TURNERS FALLS — The debate over whether Turners Falls High School should keep its mascot, currently an Indian, continued Tuesday night during the Gill-Montague Regional School Committee’s second public forum on the issue.
Committee Chairman Mike Langknecht said at the start of the night that the process still has a way to go. Educational forums will follow these two public meetings over the next several months and then the public will be allowed to submit proposals for the mascot. Those proposals can include the current mascot as well as new ideas.
“This is not the end of the process; this is the beginning of the process. We’re not going to take a vote at the end of the night,” he said. “We want to hear your opinions.”
Those who spoke touched on similar themes of previous meetings about the mascot, with those wanting to keep it saying the mascot comes from a place of pride and honor while those wanting to change the mascot said the use of an Indian image is not the correct way to honor the local Native Americans.
The forum was tense yet cordial for most of the night. The forum lasted beyond the full two hours and ended with one man shouting from the back of the room and Langknecht asking him to leave.
Throughout the night, there were calls from those who want to save the mascot, for the School Committee to leave the issue alone or let it be handled by a town vote.
The committee has previously said that it won’t pursue its own referendum on the issue, but that people in the towns are free to create their own. Several people have expressed plans to get a nonbinding referendum on the ballot for the town of Montague in May.
Both sides seemed to agree on one angle of the issue, however, with calls for more education about Native American culture and history coming from those who want to keep and those who want to change the mascot.
“I hope that the two sides will come together through education,” David Brule, an alumnus of the school and president of the Nolumbeka Project, said.
Several students from the high school as well as the attached junior high spoke all in favor of keeping the mascot along with faculty and staff.

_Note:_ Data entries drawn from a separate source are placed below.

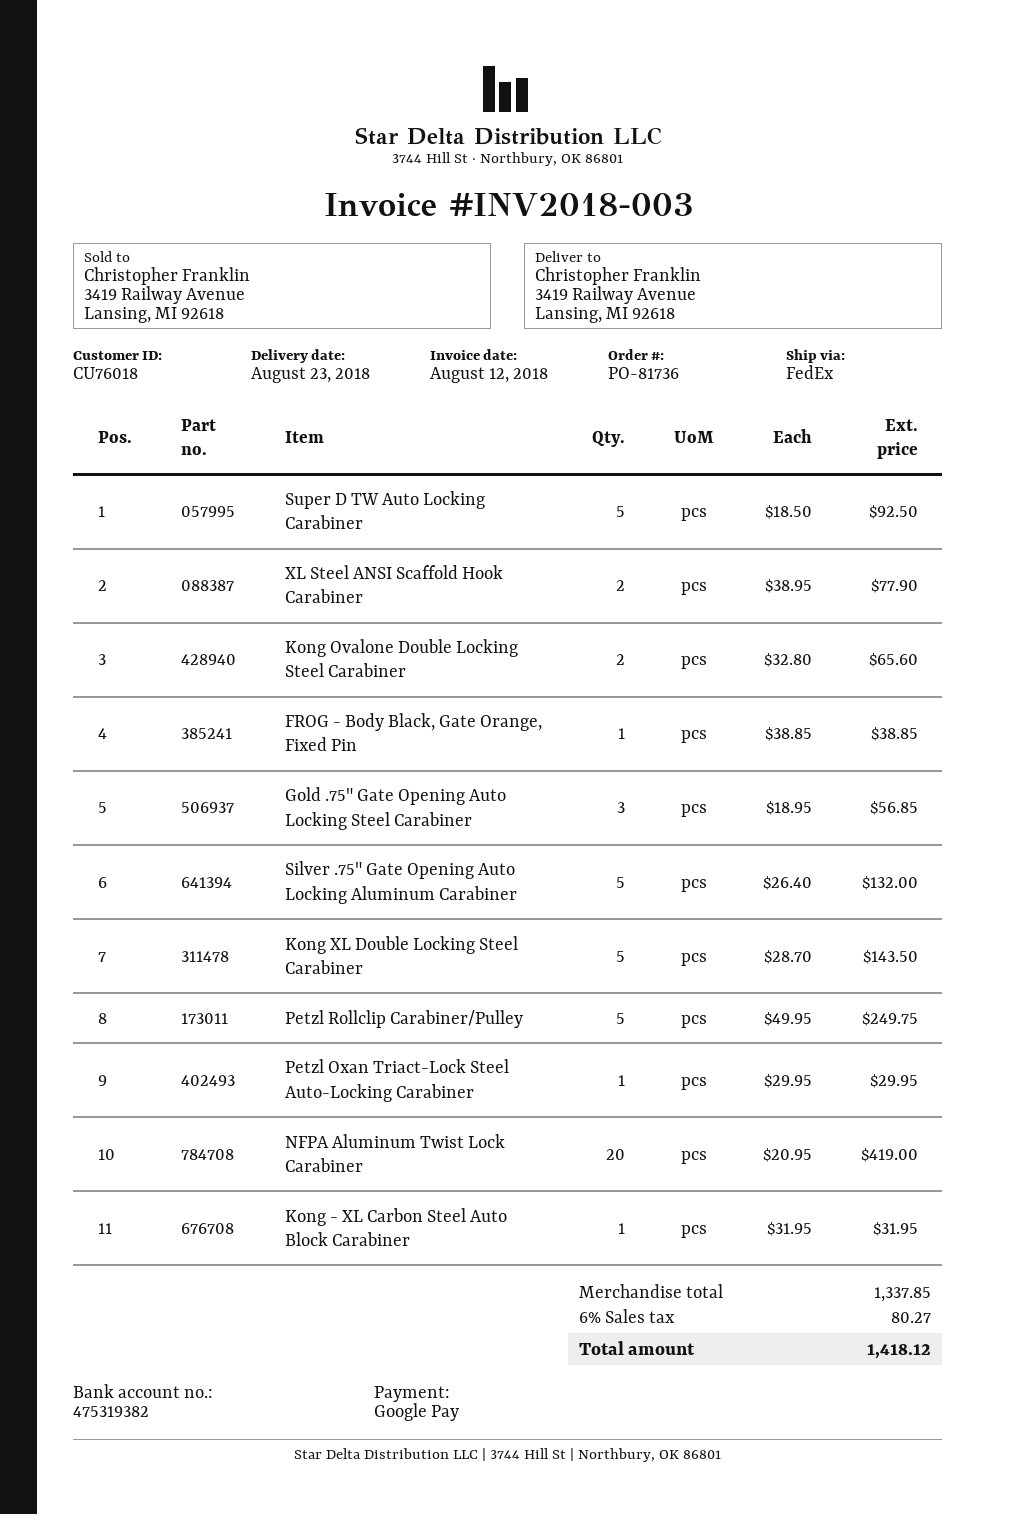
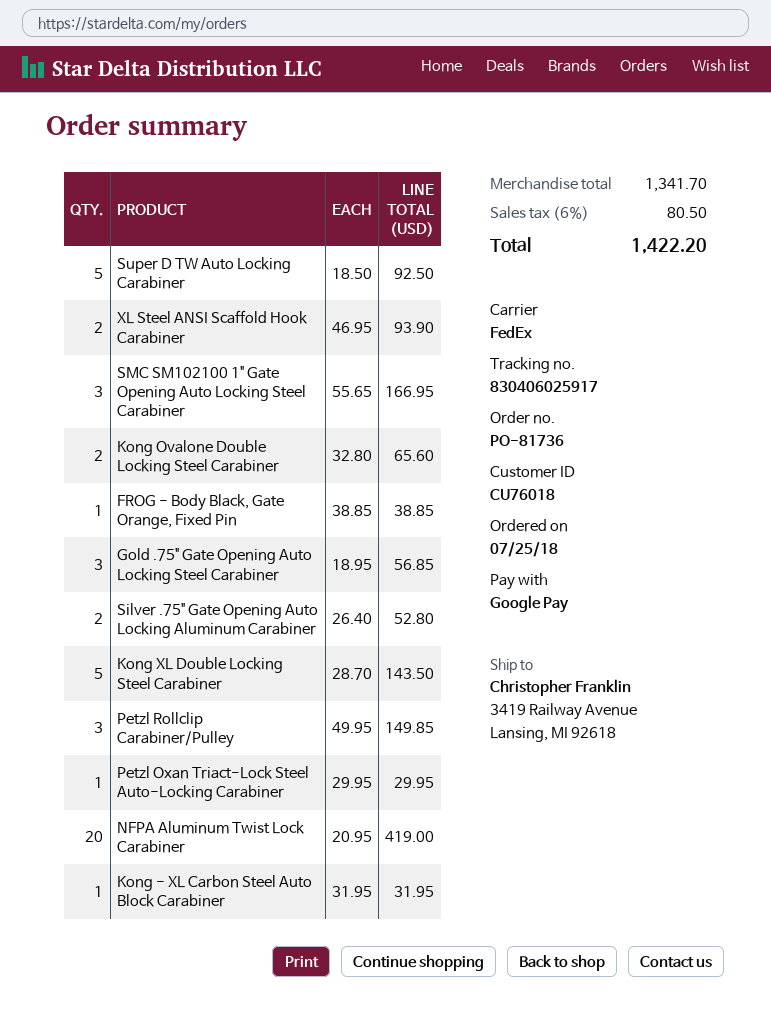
XL Steel ANSI Scaffold Hook Carabiner: 2 x 38.95 = 77.90 -> 2 x 46.95 = 93.90
Silver .75" Gate Opening Auto Locking Aluminum Carabiner: 5 x 26.40 = 132.00 -> 2 x 26.40 = 52.80
Petzl Rollclip Carabiner/Pulley: 5 x 49.95 = 249.75 -> 3 x 49.95 = 149.85
SMC SM102100 1" Gate Opening Auto Locking Steel Carabiner: none -> 3 x 55.65 = 166.95
subtotal: 1337.85 -> 1341.70
tax: 6% = 80.27 -> 6% = 80.50
total: 1418.12 -> 1422.20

Rachel Baker, a current events teacher at the school, spoke in favor of changing the mascot, and discussed a time where her current events class wrote papers and did research on mascots and logos that use Native American imagery. She said she felt the lesson had failed because most students said that while the mascot could be offensive to Native Americans, they personally did not find it offensive.
“For those of you who are comfortable making an entire race or ethnicity a logo or nickname, I want to know if you would be comfortable with one of the following: The Turners Falls Asians, the Turners Falls African Americans, the Turners Falls Latinos. And if you’re not comfortable with any of those, then I want you to think about why you are comfortable with the Turners Falls Indians,” she said.

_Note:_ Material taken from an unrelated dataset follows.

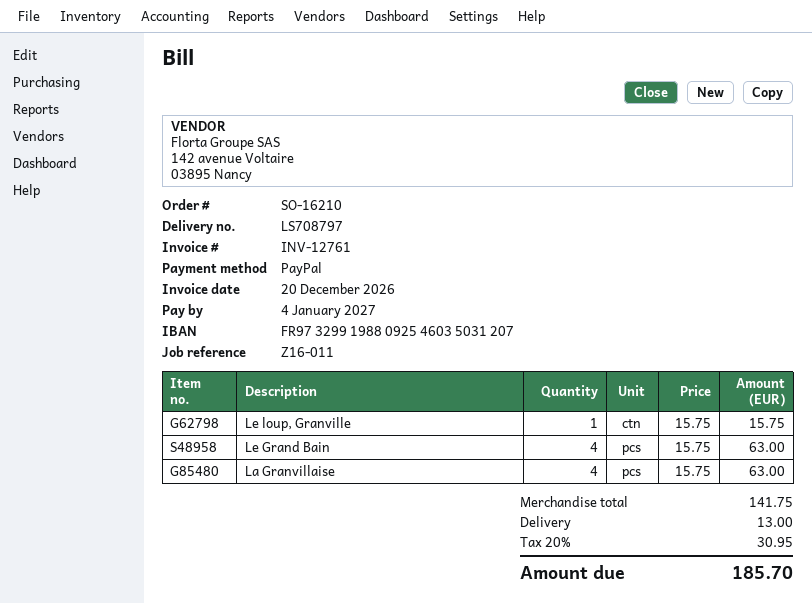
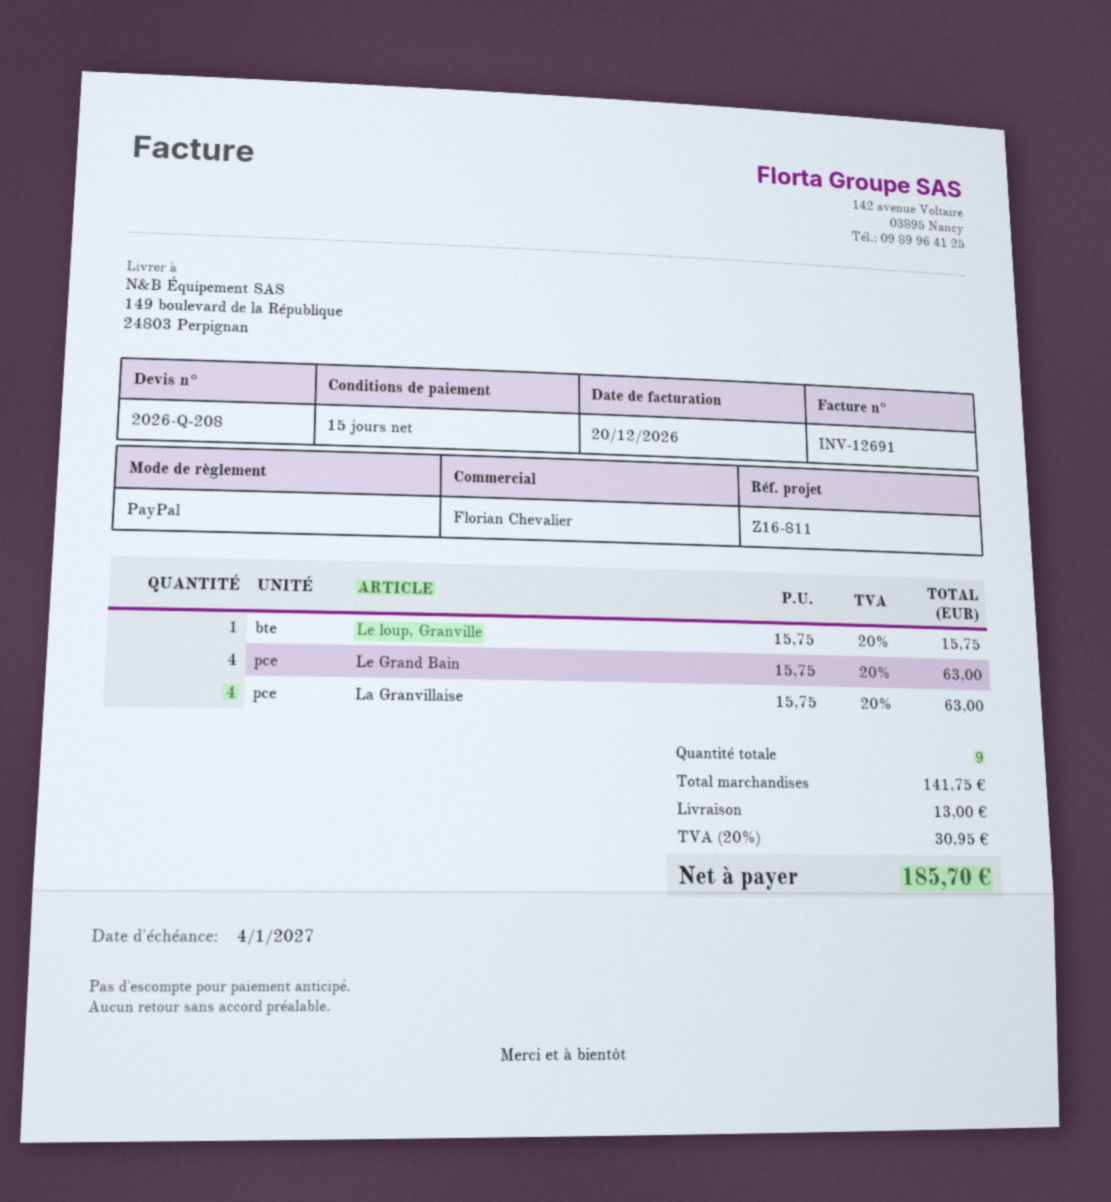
invoice number: INV-12761 -> INV-12691
reference: Z16-011 -> Z16-811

Sarah Underwood, the school’s cheerleading coach, said she was concerned with the cost of a change like this, and how the school would afford it with an already tight budget.
Tammy Young, an alumna of the school whose daughter Emily attends the junior high school, said that her daughter was bullied after a previous forum for wearing her “Indian” sweat pants.

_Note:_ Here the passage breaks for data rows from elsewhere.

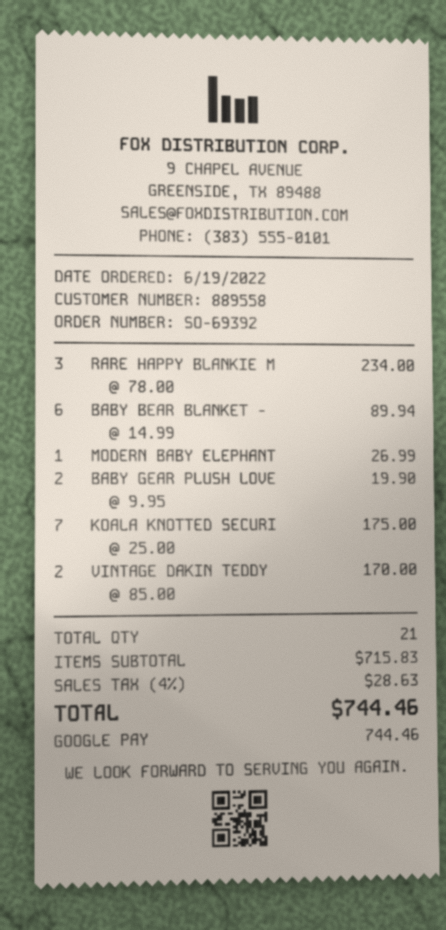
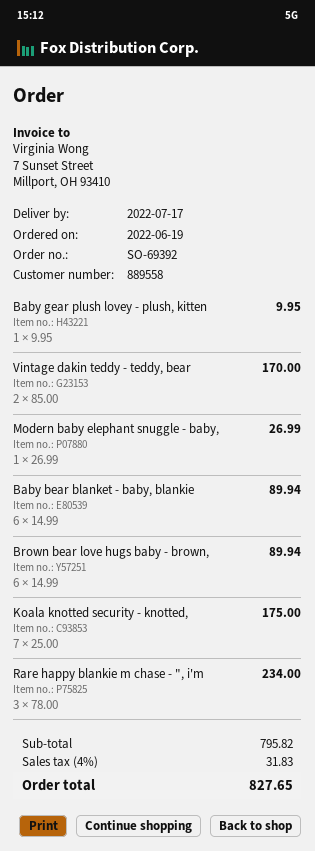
BABY GEAR PLUSH LOVE: 2 x 9.95 = 19.90 -> 1 x 9.95 = 9.95
Brown bear love hugs baby - brown,: none -> 6 x 14.99 = 89.94
subtotal: 715.83 -> 795.82
tax: 4% = 28.63 -> 4% = 31.83
total: 744.46 -> 827.65

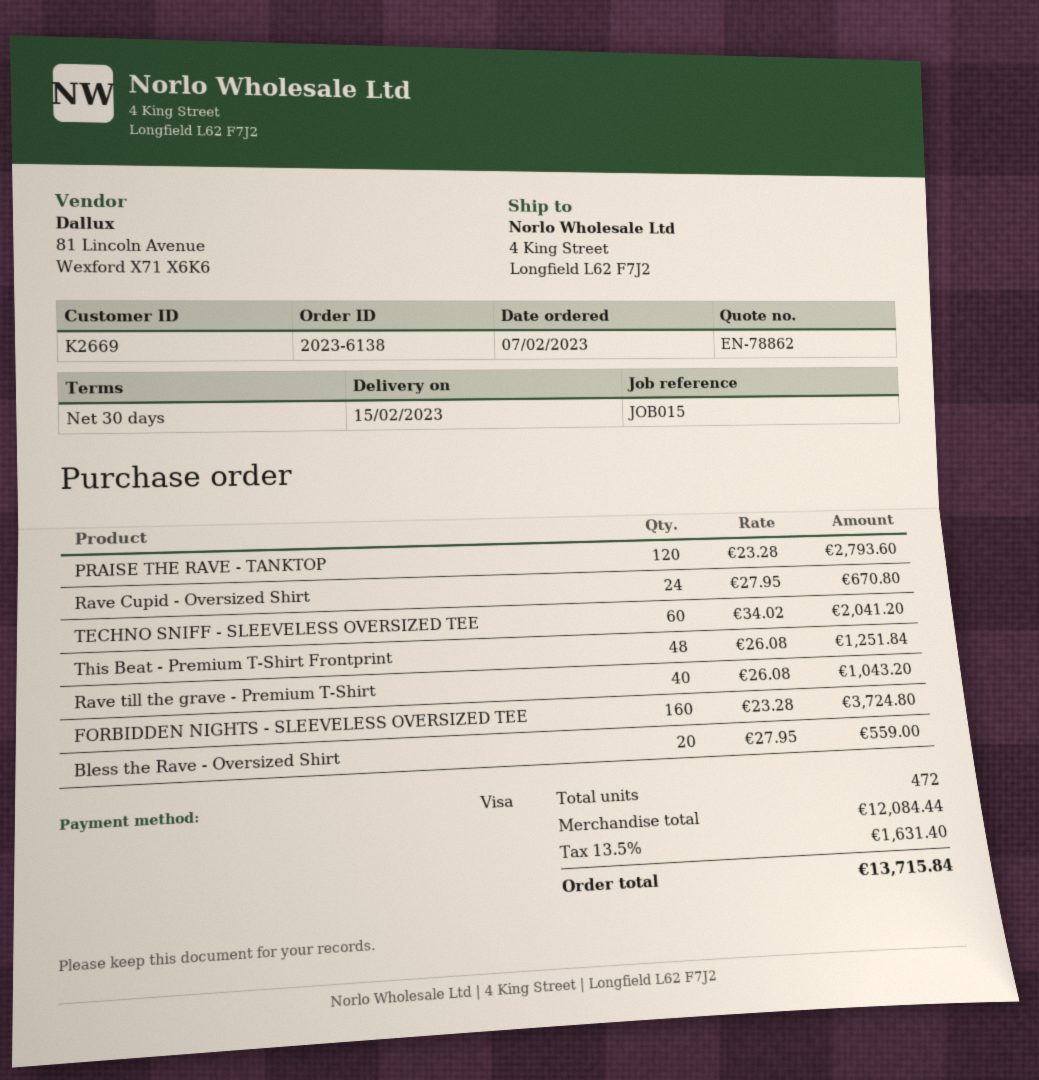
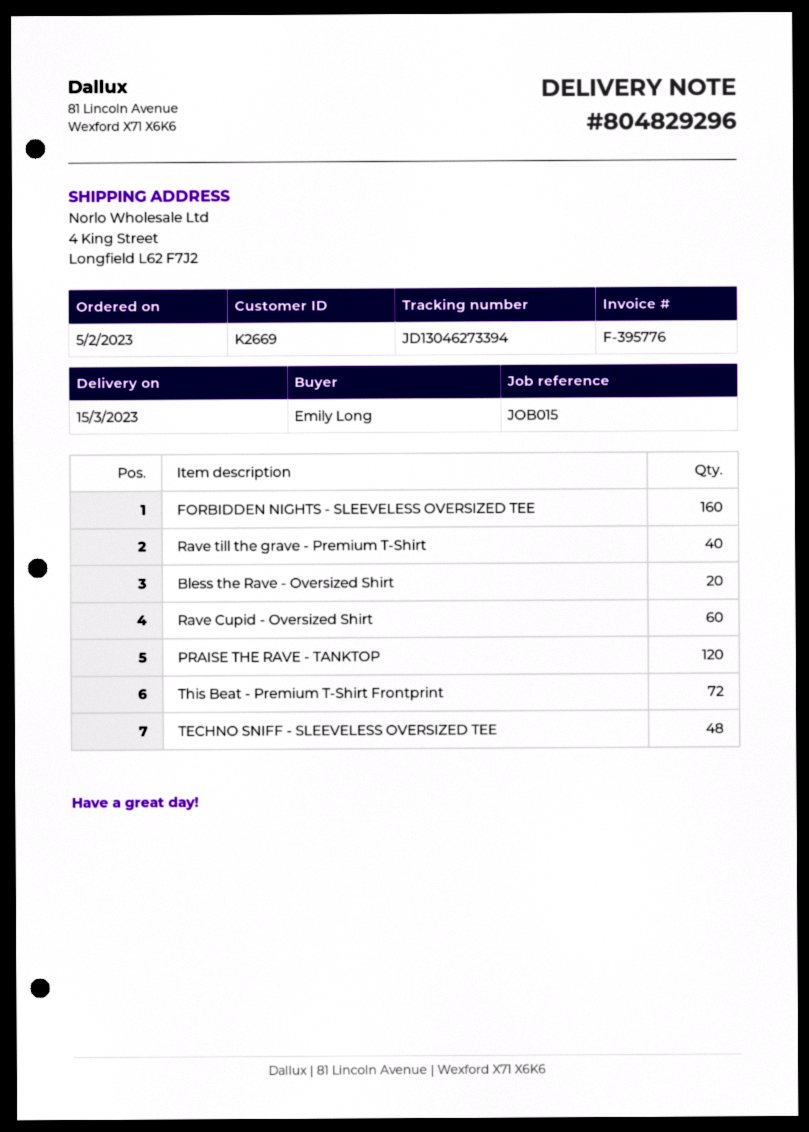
order date: 2023-02-07 -> 2023-02-05
delivery date: 2023-02-15 -> 2023-03-15
Rave Cupid - Oversized Shirt: 24 -> 60
TECHNO SNIFF - SLEEVELESS OVERSIZED TEE: 60 -> 48
This Beat - Premium T-Shirt Frontprint: 48 -> 72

“I’ve yet to hear a good reason why we should change it,” she said.
Kerri LaPointe, who is an alumna of the school, said the School Committee should be focusing on other issues instead of the mascot.
“I’m not seeing how this hot topic has anything to do with our students or their education,” she said.
Lou Leelyn, who lives in Wendell, said she was not from the area but understands the school pride the students and alumni feel. She said that she was heavily involved in sports in high school and some of her best character traits came from her time as a student athlete.
“The thing is, the team spirit, and everything that it stands for, is still going to be here regardless of what your logo is,” she said. “It’s still with me 22 years later. It doesn’t matter if you’re an eagle or a bear or a tiger. And I haven’t even mentioned what my school mascot was because I think that’s the point, is that you’re who you are because of your team spirit and your values, you’re not who you are because of the logo on your sweatshirt.”
The forum was the second, with the first in mid-October. More than 100 people turned out for the first forum, with about 35 speakers. A similar size crowd attended Tuesday’s meeting.
Whether the school should keep the mascot, which is currently an Indian, has been debated by the public since a group of citizens approached the Gill-Montague Regional School Committee last May calling for them to change the mascot.
Since that time, school officials introduced and passed a proposal to create a review with public input to decide whether the school should keep the mascot.
Since the introduction of the proposal, community members have circulated online petitions either calling for the committee to get rid of the mascot, or to keep it.
In addition to the public forums, the committee is also hosting four “inquiry events” to get specific information about certain points of view on the mascot debate. Those four events will run from the end of November to the beginning of January and are for the school committee but open to the public.